EXERCISE MATERIALS:
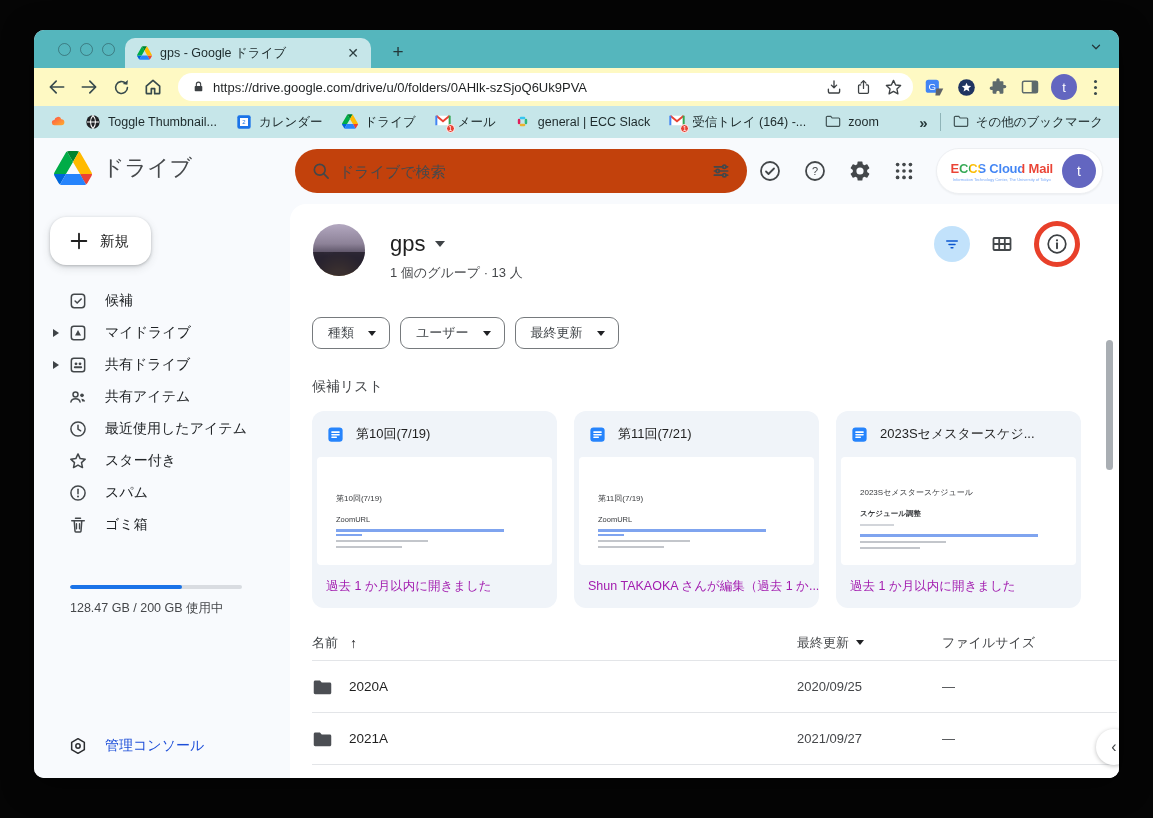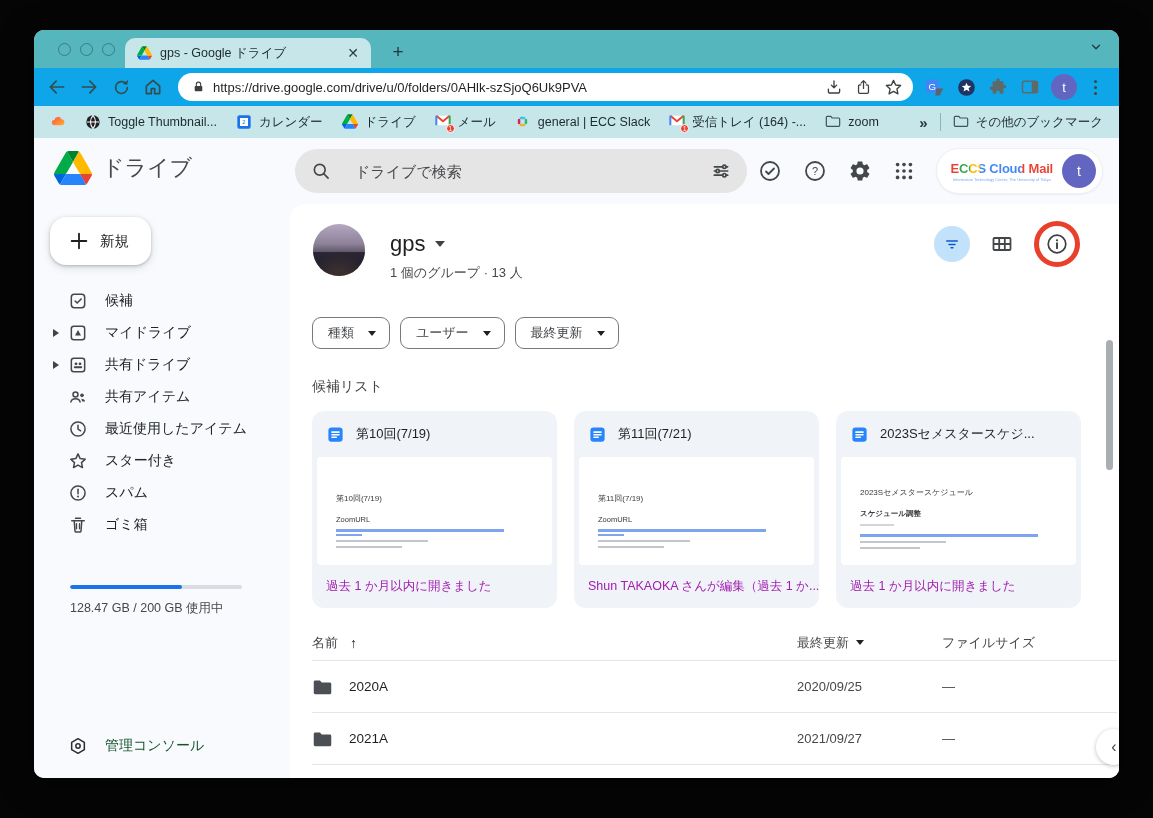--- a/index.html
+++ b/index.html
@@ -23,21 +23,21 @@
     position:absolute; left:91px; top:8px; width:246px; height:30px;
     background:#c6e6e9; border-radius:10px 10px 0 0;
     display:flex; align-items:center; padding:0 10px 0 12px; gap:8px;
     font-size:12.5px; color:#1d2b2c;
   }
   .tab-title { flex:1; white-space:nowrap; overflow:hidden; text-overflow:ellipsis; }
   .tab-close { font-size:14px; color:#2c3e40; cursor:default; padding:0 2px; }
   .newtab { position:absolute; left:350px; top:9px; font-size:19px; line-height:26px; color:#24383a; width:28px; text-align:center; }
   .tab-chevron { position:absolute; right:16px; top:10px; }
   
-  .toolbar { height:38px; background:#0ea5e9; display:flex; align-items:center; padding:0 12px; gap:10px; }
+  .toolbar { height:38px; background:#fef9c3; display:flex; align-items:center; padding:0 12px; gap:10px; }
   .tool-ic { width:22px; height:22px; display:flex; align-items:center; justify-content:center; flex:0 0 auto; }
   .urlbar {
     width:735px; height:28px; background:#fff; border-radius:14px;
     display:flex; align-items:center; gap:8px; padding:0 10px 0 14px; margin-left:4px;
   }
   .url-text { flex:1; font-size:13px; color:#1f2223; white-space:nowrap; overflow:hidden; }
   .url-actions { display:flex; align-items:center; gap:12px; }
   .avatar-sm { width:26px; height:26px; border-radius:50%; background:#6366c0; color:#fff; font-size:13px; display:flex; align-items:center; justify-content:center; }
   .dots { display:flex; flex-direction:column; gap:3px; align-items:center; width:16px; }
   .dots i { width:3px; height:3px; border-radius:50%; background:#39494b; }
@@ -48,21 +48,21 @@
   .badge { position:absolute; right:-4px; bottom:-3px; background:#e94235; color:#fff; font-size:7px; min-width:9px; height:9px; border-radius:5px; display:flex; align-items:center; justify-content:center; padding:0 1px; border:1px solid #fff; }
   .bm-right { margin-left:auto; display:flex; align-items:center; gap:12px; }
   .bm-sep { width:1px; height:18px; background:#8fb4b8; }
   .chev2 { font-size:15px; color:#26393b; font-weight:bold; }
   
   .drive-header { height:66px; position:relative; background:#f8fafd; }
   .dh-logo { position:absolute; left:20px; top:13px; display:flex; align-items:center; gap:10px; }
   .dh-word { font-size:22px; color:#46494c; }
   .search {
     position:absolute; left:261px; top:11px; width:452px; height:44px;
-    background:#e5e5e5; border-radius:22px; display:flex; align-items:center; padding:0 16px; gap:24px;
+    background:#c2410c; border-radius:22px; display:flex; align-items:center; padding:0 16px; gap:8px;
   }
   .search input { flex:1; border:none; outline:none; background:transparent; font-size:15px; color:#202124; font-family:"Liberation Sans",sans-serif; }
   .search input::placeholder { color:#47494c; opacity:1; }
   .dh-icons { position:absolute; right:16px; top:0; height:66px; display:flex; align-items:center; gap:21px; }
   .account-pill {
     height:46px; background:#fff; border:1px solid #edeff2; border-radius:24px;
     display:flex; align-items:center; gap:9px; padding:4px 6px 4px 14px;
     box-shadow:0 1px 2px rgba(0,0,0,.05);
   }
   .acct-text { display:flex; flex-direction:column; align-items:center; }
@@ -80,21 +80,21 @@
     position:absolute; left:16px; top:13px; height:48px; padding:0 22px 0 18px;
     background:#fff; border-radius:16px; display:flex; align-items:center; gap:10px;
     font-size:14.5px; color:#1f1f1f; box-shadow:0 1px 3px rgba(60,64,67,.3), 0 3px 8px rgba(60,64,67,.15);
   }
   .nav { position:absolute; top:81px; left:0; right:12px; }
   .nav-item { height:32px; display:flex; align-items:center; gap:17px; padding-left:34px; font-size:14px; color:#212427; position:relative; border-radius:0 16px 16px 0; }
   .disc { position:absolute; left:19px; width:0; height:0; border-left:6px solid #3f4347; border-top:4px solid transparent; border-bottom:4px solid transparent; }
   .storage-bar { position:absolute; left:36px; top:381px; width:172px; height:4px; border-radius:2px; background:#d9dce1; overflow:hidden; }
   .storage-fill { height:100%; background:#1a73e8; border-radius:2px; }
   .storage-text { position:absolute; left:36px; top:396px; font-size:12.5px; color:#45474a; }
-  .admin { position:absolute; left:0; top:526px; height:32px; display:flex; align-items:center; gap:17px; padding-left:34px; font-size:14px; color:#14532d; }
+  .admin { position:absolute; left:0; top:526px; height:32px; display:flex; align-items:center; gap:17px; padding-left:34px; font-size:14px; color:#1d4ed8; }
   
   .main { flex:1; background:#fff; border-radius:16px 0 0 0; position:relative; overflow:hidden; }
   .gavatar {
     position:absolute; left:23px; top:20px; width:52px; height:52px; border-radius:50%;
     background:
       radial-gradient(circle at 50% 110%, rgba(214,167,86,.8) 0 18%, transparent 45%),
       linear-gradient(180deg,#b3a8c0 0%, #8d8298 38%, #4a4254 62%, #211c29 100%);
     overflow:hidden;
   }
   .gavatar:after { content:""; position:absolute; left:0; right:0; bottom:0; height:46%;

WHAT TO PRODUCE:
Please show, exactly as written, every line above that contains the word "hidden".

RESULT FOR THIS TASK:
   .tab-title { flex:1; white-space:nowrap; overflow:hidden; text-overflow:ellipsis; }
   .url-text { flex:1; font-size:13px; color:#1f2223; white-space:nowrap; overflow:hidden; }
   .storage-bar { position:absolute; left:36px; top:381px; width:172px; height:4px; border-radius:2px; background:#d9dce1; overflow:hidden; }
   .main { flex:1; background:#fff; border-radius:16px 0 0 0; position:relative; overflow:hidden; }
     overflow:hidden;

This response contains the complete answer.